Input data Block Start

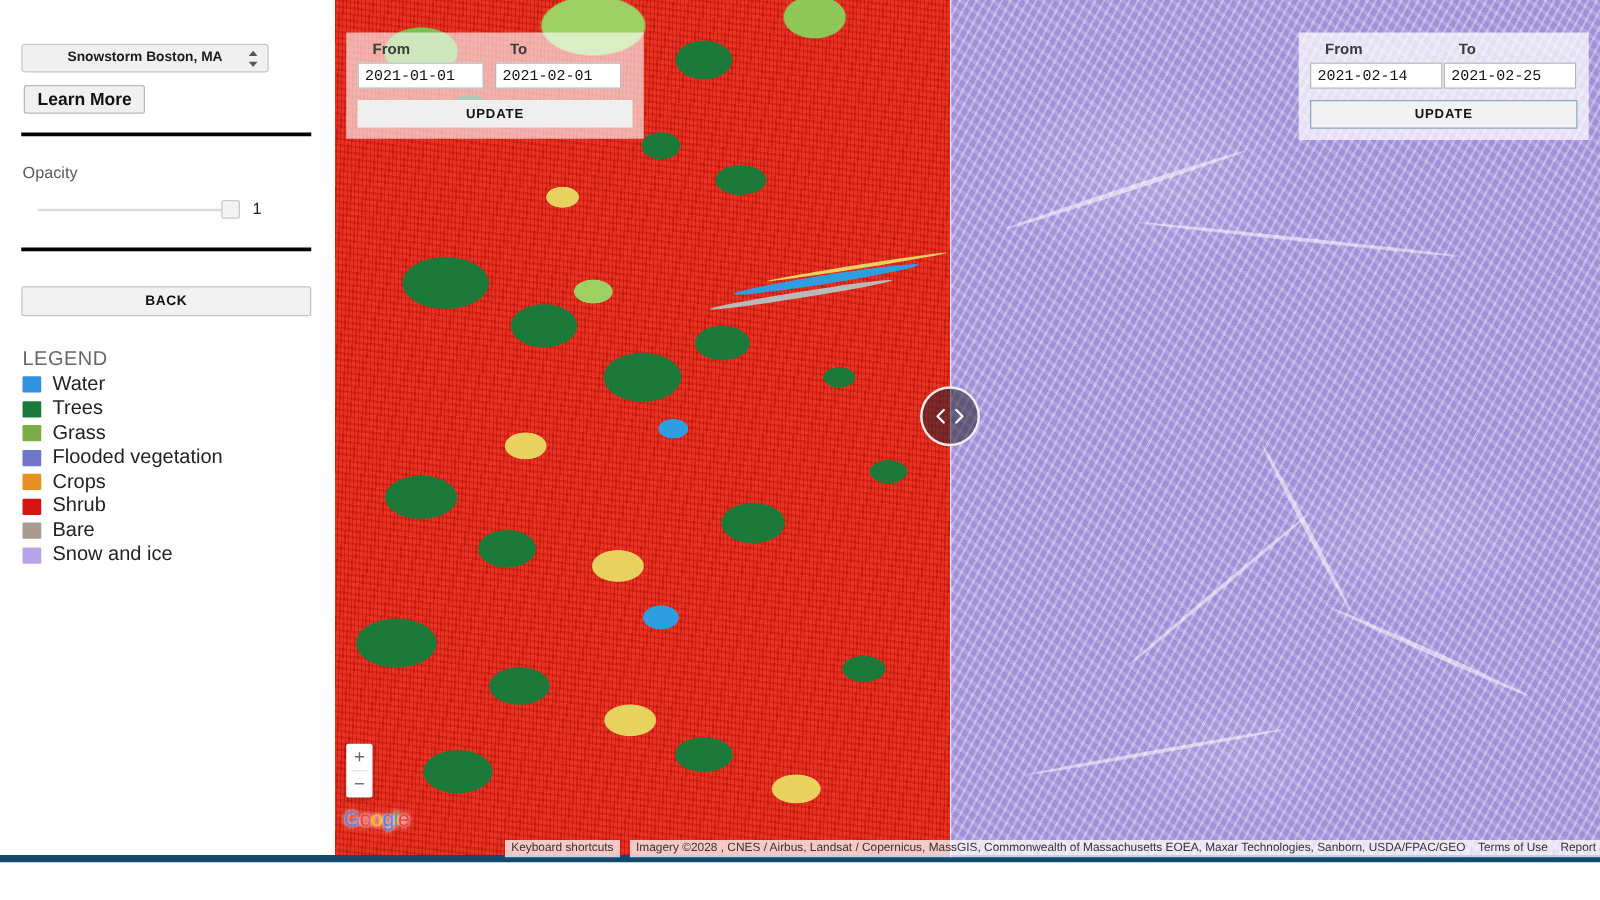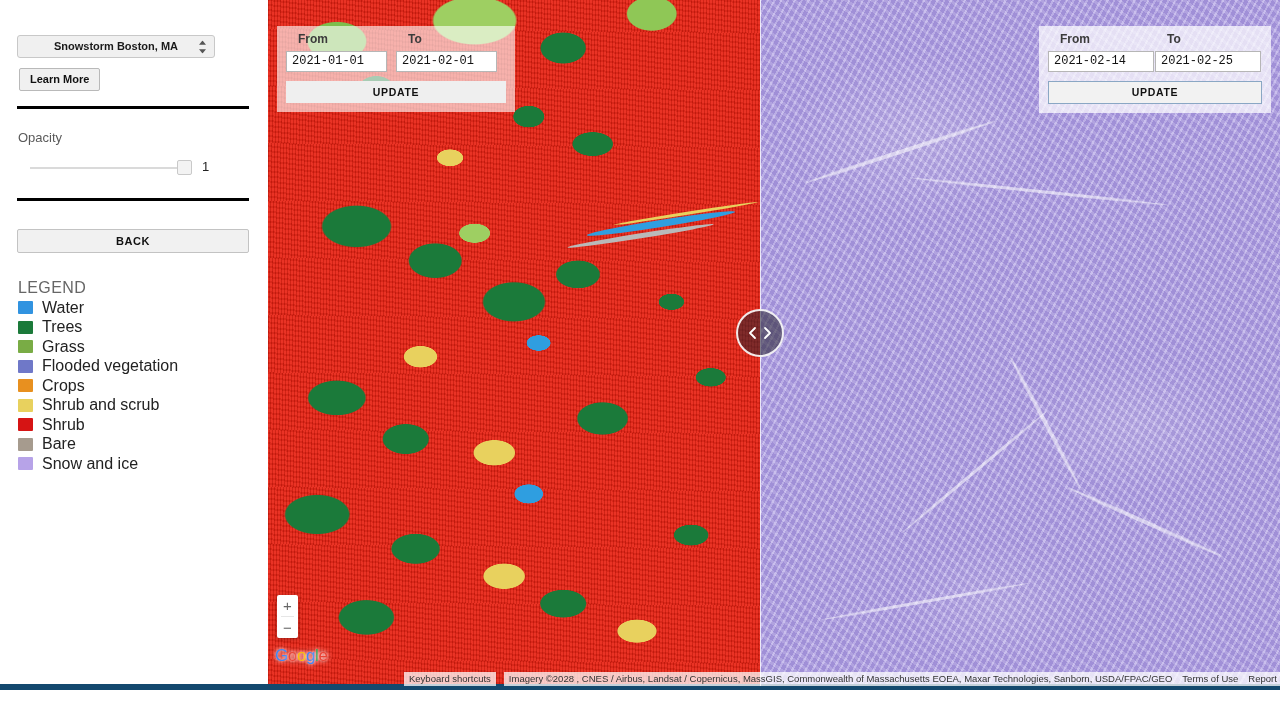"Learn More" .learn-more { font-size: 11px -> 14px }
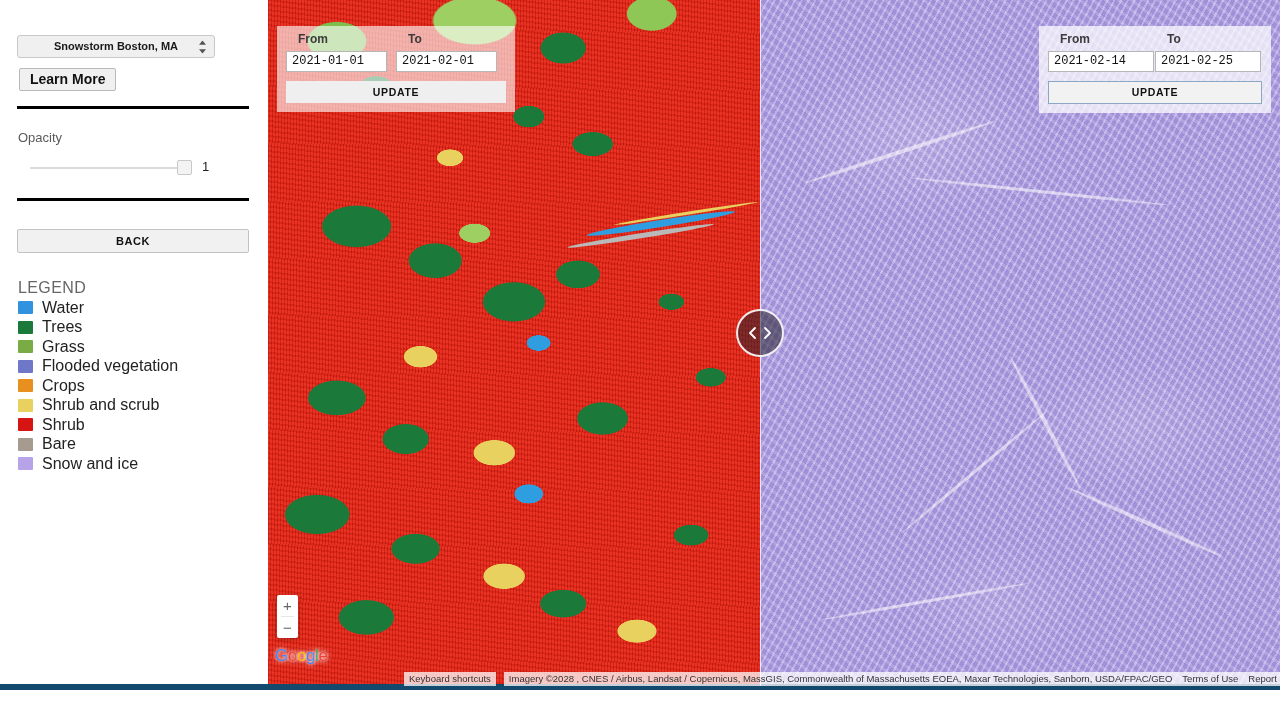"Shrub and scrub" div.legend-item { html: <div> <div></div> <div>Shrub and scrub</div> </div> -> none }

Input data Block End
Input data Block Start

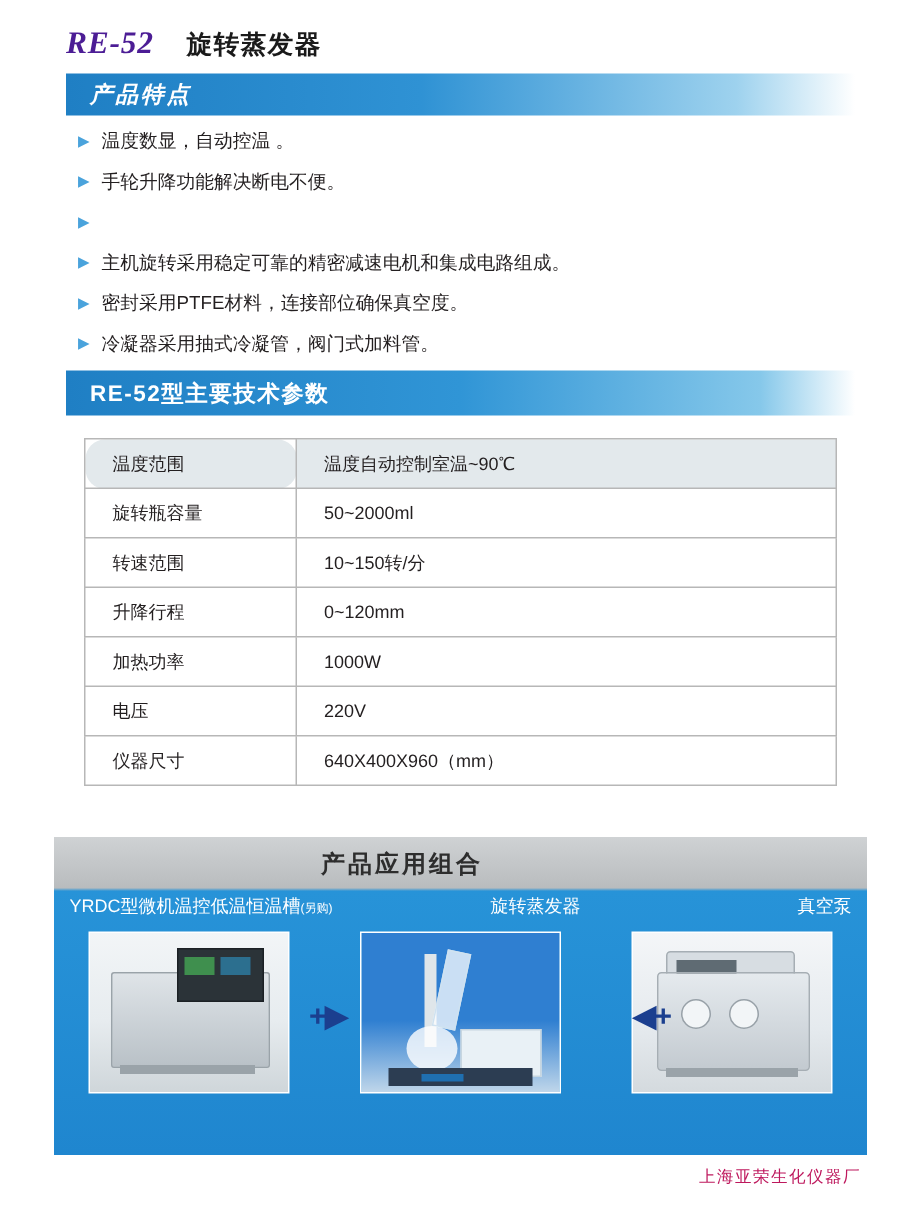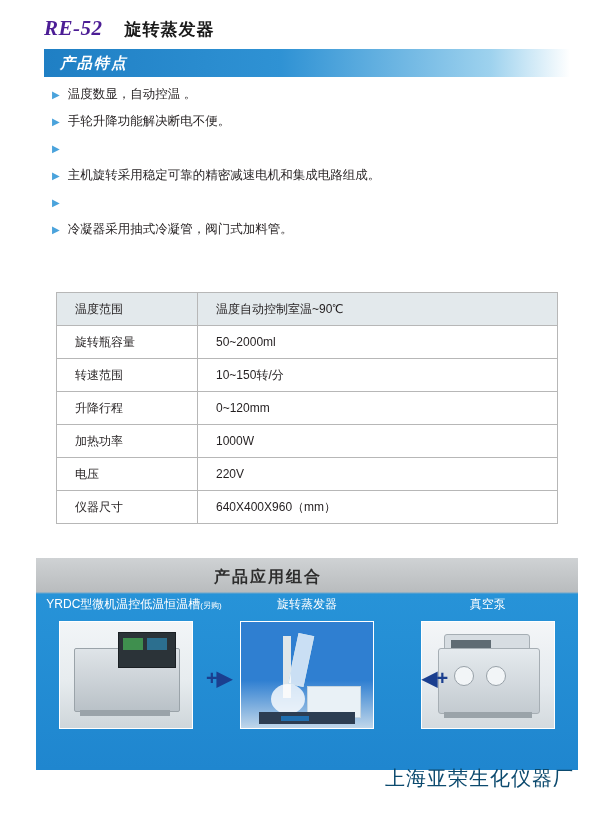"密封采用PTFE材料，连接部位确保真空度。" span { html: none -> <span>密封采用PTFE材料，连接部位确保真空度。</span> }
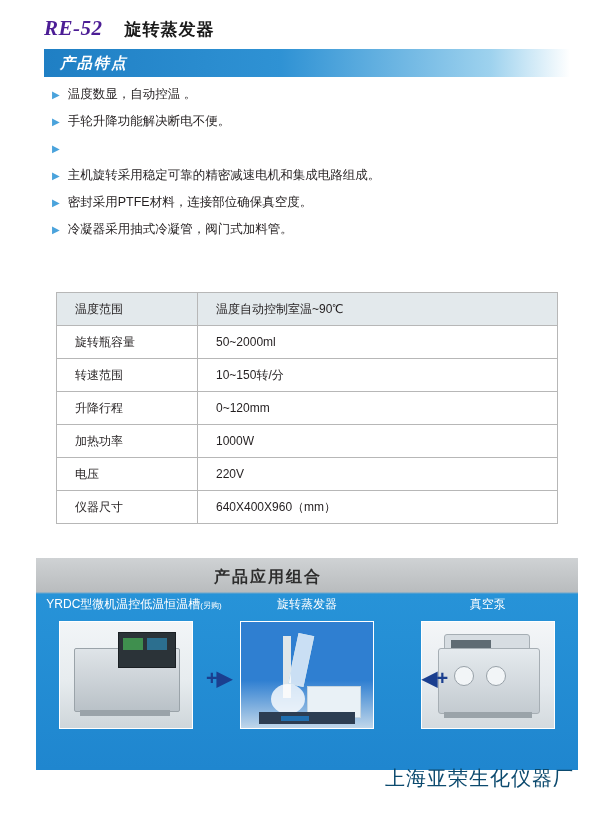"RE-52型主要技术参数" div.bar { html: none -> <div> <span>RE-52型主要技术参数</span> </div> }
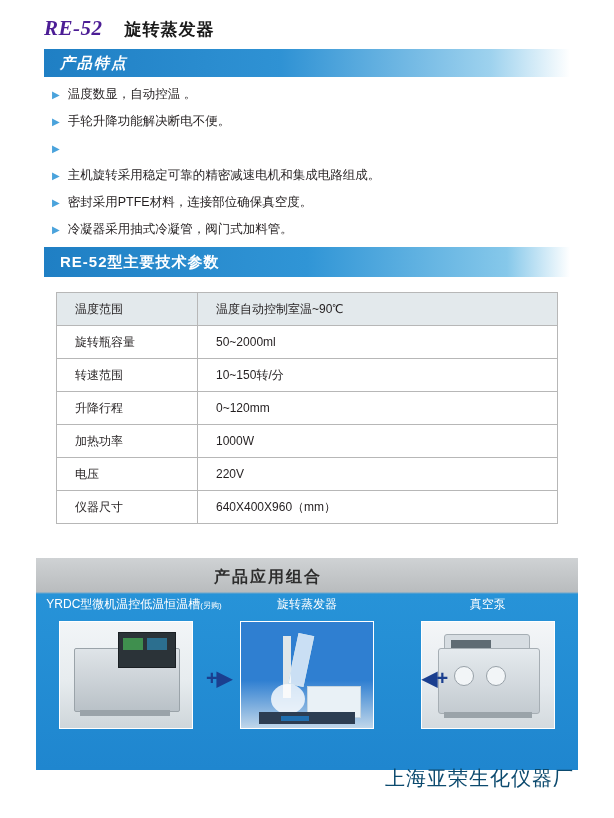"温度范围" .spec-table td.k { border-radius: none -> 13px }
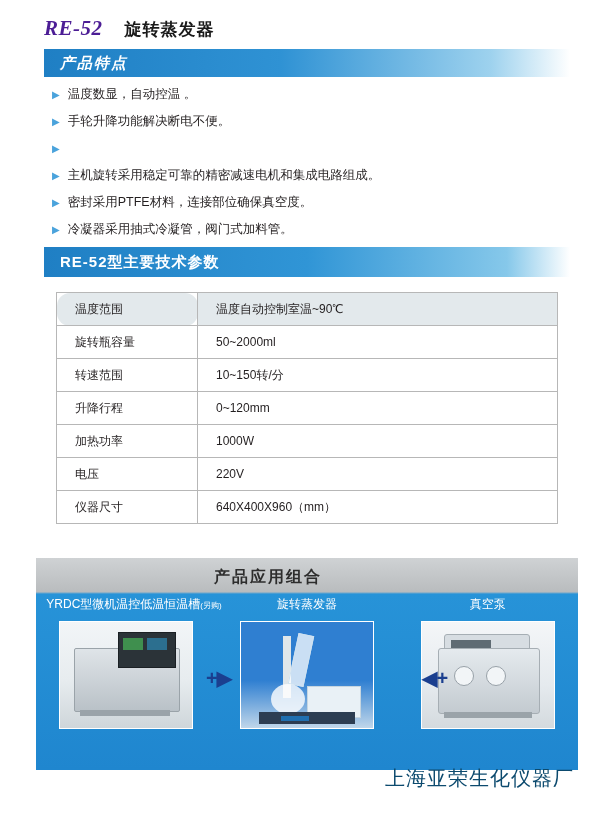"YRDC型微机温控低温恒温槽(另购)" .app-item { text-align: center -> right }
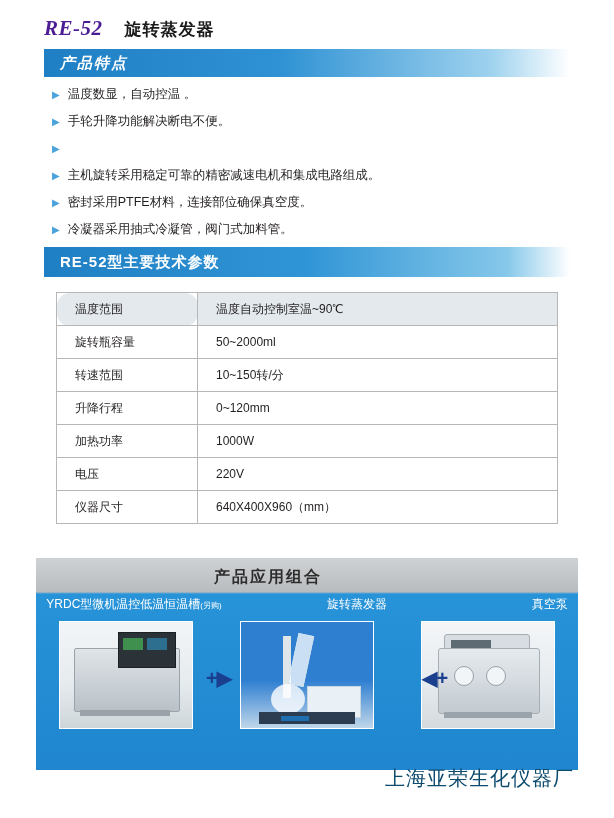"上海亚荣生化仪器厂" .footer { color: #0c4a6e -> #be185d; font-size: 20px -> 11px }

Input data Block End

What is expected: What you need to produce is an exact copy of the entries above, limited to the lines from the one with "font-size: 11px ->" up to and including the one with "html: <div> <div></div>", without pictures.

Task response:
"Learn More" .learn-more { font-size: 11px -> 14px }
"Shrub and scrub" div.legend-item { html: <div> <div></div> <div>Shrub and scrub</div> </div> -> none }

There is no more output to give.